La novità più significativa è l’abbandono del 5-3-2, modulo spesso orientato a una solida fase difensiva che ha caratterizzato la passata stagione, in favore di un 4-3-3 più dinamico e propositivo. L’obiettivo dichiarato da Cuesta è quello di creare una squadra più veloce nelle ripartenze e più incisiva in attacco, un’evoluzione tattica e mentale iniziata sin dalle prime fasi del ritiro estivo. Questo cambio di rotta assume ancora più valore dopo un’amichevole non del tutto convincente contro la Sampdoria, che aveva evidenziato una condizione fisica e tattica ancora da affinare.
Cuesta ha parlato di un “percorso di crescita”, spiegando che la squadra sta cercando di aggiungere nuove soluzioni offensive senza perdere i principi di solidità che l’hanno caratterizzata in passato. “Siamo in un periodo di cambiamenti e sono necessari processi di adattamento, però questo non deve essere un alibi”, ha affermato il tecnico. La mentalità richiesta è quella di un gruppo concentrato, ambizioso e competitivo, pronto ad affrontare ogni partita con il chiaro obiettivo della vittoria, un pilastro su cui Cuesta intende costruire il futuro della squadra.

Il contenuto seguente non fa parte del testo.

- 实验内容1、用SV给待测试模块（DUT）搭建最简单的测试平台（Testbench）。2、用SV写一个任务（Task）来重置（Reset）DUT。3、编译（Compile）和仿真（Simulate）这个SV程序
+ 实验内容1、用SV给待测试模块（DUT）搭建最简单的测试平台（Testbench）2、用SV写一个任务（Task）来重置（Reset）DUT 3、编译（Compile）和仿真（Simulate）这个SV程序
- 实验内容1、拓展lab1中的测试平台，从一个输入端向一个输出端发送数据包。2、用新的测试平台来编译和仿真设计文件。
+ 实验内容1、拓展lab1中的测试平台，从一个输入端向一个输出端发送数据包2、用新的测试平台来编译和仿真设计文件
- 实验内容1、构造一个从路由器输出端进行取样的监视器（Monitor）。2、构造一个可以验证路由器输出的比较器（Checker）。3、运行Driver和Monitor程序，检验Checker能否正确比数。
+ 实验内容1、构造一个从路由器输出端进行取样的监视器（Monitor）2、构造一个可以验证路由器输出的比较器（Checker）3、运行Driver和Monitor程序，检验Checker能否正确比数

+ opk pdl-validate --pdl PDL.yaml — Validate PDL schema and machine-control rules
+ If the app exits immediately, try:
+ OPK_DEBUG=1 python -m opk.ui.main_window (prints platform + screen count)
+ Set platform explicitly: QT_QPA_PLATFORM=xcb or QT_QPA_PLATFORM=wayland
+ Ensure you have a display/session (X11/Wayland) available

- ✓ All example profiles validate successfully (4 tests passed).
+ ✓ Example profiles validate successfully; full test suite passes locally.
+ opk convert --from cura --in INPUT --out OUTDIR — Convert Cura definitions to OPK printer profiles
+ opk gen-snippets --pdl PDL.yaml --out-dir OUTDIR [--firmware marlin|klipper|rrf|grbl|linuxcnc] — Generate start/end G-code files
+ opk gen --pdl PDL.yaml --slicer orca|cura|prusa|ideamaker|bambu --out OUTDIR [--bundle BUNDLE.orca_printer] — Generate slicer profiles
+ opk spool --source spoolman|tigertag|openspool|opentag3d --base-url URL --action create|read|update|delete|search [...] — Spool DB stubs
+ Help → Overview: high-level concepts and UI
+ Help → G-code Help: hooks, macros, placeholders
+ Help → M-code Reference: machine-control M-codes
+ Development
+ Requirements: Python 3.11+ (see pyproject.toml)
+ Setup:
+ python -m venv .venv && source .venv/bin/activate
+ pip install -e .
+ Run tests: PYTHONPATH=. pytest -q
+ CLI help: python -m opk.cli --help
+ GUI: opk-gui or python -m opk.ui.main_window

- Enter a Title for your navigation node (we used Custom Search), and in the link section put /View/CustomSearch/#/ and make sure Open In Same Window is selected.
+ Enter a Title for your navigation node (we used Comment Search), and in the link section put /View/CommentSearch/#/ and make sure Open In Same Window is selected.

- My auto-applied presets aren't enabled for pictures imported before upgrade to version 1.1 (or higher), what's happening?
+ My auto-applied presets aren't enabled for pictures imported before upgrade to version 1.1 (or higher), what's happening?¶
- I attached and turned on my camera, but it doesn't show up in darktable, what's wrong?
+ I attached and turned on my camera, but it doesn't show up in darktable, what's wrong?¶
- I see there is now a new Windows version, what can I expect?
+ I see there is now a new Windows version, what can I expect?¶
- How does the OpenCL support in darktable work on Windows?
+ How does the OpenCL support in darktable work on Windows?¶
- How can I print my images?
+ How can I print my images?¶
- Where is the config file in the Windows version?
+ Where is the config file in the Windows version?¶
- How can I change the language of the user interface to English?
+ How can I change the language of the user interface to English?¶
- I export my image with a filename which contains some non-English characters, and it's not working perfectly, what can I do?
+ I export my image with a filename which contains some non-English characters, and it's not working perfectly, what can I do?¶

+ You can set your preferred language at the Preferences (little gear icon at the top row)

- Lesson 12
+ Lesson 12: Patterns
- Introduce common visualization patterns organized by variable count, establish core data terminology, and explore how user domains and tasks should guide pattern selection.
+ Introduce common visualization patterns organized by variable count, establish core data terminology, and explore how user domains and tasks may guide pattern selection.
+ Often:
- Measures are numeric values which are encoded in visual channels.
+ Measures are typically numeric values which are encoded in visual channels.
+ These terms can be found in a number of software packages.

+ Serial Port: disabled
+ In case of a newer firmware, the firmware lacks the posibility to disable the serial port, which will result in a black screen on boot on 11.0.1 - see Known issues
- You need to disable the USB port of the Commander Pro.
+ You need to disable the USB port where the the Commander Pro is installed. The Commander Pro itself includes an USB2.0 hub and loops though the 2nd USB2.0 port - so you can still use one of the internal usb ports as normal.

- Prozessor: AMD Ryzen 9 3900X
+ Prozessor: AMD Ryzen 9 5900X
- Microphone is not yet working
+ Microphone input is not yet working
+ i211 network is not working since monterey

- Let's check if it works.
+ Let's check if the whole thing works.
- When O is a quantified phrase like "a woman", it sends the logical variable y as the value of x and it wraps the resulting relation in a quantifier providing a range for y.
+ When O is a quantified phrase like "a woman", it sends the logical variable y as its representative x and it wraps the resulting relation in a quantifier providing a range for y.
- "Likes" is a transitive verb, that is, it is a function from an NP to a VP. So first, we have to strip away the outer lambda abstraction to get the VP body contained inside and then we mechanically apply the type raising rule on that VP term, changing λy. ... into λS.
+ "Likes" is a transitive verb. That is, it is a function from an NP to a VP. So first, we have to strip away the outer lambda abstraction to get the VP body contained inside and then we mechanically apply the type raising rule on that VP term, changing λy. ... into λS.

La prestazione in Coppa Italia è stata seguita con particolare attenzione anche in vista dell’imminente e delicato esordio in campionato. Il Parma affronterà infatti il Cagliari in una gara già importante per il percorso verso una salvezza tranquilla, dove i punti pesano fin da subito. Dimostrare progressi tangibili nel nuovo sistema di gioco è diventato quindi fondamentale per accumulare fiducia e partire con il piede giusto.
Per la sfida contro il Catania, l’allenatore ha dovuto fare i conti con alcune assenze rilevanti. Non è stato disponibile il neoacquisto argentino Romero, il cui tesseramento è in fase di completamento tra visite mediche, firma del contratto e l’ottenimento del visto per il rientro in Italia. Assente anche il difensore Pellegrino, ceduto a titolo definitivo alla Fiorentina. Di conseguenza, il peso del reparto offensivo è stato affidato a El Bilal Touré, schierato come punta centrale con la maglia numero 19, chiamato a guidare il tridente nel nuovo scacchiere tattico gialloblù.